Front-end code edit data
+--
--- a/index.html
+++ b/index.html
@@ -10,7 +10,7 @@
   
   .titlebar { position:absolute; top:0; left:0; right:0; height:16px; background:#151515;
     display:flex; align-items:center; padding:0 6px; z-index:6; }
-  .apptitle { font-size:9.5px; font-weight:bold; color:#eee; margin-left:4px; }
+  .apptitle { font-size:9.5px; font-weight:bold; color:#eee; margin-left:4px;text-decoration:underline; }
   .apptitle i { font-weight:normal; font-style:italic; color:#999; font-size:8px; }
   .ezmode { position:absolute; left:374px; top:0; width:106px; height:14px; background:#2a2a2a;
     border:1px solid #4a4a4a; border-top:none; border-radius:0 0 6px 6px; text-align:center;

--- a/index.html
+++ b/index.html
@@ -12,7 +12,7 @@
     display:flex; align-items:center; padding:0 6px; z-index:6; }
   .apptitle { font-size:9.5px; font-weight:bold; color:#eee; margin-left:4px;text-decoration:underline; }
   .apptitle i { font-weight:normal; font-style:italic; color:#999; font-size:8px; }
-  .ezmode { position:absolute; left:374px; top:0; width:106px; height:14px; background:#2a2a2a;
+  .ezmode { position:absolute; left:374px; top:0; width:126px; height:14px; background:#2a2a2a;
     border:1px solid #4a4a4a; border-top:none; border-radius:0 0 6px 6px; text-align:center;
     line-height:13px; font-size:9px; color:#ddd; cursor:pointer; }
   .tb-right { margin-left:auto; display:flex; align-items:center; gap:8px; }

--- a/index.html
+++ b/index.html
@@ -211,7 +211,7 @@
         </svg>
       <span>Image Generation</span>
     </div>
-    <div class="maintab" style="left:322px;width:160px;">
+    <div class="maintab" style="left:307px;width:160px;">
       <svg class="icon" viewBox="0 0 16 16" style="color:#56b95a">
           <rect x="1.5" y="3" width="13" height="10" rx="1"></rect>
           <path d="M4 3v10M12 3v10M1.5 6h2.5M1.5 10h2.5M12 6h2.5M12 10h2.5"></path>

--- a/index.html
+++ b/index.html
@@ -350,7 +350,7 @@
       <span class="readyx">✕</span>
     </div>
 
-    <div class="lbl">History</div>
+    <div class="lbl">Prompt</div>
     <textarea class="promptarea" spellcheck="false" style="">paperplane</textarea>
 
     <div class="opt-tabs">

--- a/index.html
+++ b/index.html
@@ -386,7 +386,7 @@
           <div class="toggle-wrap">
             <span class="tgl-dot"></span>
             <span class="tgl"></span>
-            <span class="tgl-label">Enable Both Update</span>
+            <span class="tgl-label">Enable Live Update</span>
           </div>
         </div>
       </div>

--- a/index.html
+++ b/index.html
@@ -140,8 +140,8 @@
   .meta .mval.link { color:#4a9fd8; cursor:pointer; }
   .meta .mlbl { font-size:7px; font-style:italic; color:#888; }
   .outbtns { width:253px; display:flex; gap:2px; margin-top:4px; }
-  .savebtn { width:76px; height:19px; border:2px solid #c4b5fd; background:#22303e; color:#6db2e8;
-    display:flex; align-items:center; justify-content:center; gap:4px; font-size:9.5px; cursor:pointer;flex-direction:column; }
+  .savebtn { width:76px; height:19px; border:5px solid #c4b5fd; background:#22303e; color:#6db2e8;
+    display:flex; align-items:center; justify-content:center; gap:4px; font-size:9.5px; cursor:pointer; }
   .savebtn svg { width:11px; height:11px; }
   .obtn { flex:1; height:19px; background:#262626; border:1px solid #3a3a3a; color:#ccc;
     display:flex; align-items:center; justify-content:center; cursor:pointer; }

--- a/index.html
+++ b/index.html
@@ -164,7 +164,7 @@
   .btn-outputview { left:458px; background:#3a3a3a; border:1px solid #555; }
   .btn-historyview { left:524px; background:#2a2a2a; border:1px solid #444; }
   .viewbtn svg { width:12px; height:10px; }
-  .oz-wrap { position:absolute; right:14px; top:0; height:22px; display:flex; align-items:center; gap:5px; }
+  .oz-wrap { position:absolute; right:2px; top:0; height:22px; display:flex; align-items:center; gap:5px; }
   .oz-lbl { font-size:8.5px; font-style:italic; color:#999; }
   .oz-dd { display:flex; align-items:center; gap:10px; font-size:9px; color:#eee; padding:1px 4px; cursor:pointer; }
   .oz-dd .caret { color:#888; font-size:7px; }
+--
* **EXERCISE DIRECTIONS**: Extract every line above exactly as it stands.

* **ANSWER TO THIS TASK**:
--- a/index.html
+++ b/index.html
@@ -10,7 +10,7 @@
   
   .titlebar { position:absolute; top:0; left:0; right:0; height:16px; background:#151515;
     display:flex; align-items:center; padding:0 6px; z-index:6; }
-  .apptitle { font-size:9.5px; font-weight:bold; color:#eee; margin-left:4px; }
+  .apptitle { font-size:9.5px; font-weight:bold; color:#eee; margin-left:4px;text-decoration:underline; }
   .apptitle i { font-weight:normal; font-style:italic; color:#999; font-size:8px; }
   .ezmode { position:absolute; left:374px; top:0; width:106px; height:14px; background:#2a2a2a;
     border:1px solid #4a4a4a; border-top:none; border-radius:0 0 6px 6px; text-align:center;

--- a/index.html
+++ b/index.html
@@ -12,7 +12,7 @@
     display:flex; align-items:center; padding:0 6px; z-index:6; }
   .apptitle { font-size:9.5px; font-weight:bold; color:#eee; margin-left:4px;text-decoration:underline; }
   .apptitle i { font-weight:normal; font-style:italic; color:#999; font-size:8px; }
-  .ezmode { position:absolute; left:374px; top:0; width:106px; height:14px; background:#2a2a2a;
+  .ezmode { position:absolute; left:374px; top:0; width:126px; height:14px; background:#2a2a2a;
     border:1px solid #4a4a4a; border-top:none; border-radius:0 0 6px 6px; text-align:center;
     line-height:13px; font-size:9px; color:#ddd; cursor:pointer; }
   .tb-right { margin-left:auto; display:flex; align-items:center; gap:8px; }

--- a/index.html
+++ b/index.html
@@ -211,7 +211,7 @@
         </svg>
       <span>Image Generation</span>
     </div>
-    <div class="maintab" style="left:322px;width:160px;">
+    <div class="maintab" style="left:307px;width:160px;">
       <svg class="icon" viewBox="0 0 16 16" style="color:#56b95a">
           <rect x="1.5" y="3" width="13" height="10" rx="1"></rect>
           <path d="M4 3v10M12 3v10M1.5 6h2.5M1.5 10h2.5M12 6h2.5M12 10h2.5"></path>

--- a/index.html
+++ b/index.html
@@ -350,7 +350,7 @@
       <span class="readyx">✕</span>
     </div>
 
-    <div class="lbl">History</div>
+    <div class="lbl">Prompt</div>
     <textarea class="promptarea" spellcheck="false" style="">paperplane</textarea>
 
     <div class="opt-tabs">

--- a/index.html
+++ b/index.html
@@ -386,7 +386,7 @@
           <div class="toggle-wrap">
             <span class="tgl-dot"></span>
             <span class="tgl"></span>
-            <span class="tgl-label">Enable Both Update</span>
+            <span class="tgl-label">Enable Live Update</span>
           </div>
         </div>
       </div>

--- a/index.html
+++ b/index.html
@@ -140,8 +140,8 @@
   .meta .mval.link { color:#4a9fd8; cursor:pointer; }
   .meta .mlbl { font-size:7px; font-style:italic; color:#888; }
   .outbtns { width:253px; display:flex; gap:2px; margin-top:4px; }
-  .savebtn { width:76px; height:19px; border:2px solid #c4b5fd; background:#22303e; color:#6db2e8;
-    display:flex; align-items:center; justify-content:center; gap:4px; font-size:9.5px; cursor:pointer;flex-direction:column; }
+  .savebtn { width:76px; height:19px; border:5px solid #c4b5fd; background:#22303e; color:#6db2e8;
+    display:flex; align-items:center; justify-content:center; gap:4px; font-size:9.5px; cursor:pointer; }
   .savebtn svg { width:11px; height:11px; }
   .obtn { flex:1; height:19px; background:#262626; border:1px solid #3a3a3a; color:#ccc;
     display:flex; align-items:center; justify-content:center; cursor:pointer; }

--- a/index.html
+++ b/index.html
@@ -164,7 +164,7 @@
   .btn-outputview { left:458px; background:#3a3a3a; border:1px solid #555; }
   .btn-historyview { left:524px; background:#2a2a2a; border:1px solid #444; }
   .viewbtn svg { width:12px; height:10px; }
-  .oz-wrap { position:absolute; right:14px; top:0; height:22px; display:flex; align-items:center; gap:5px; }
+  .oz-wrap { position:absolute; right:2px; top:0; height:22px; display:flex; align-items:center; gap:5px; }
   .oz-lbl { font-size:8.5px; font-style:italic; color:#999; }
   .oz-dd { display:flex; align-items:center; gap:10px; font-size:9px; color:#eee; padding:1px 4px; cursor:pointer; }
   .oz-dd .caret { color:#888; font-size:7px; }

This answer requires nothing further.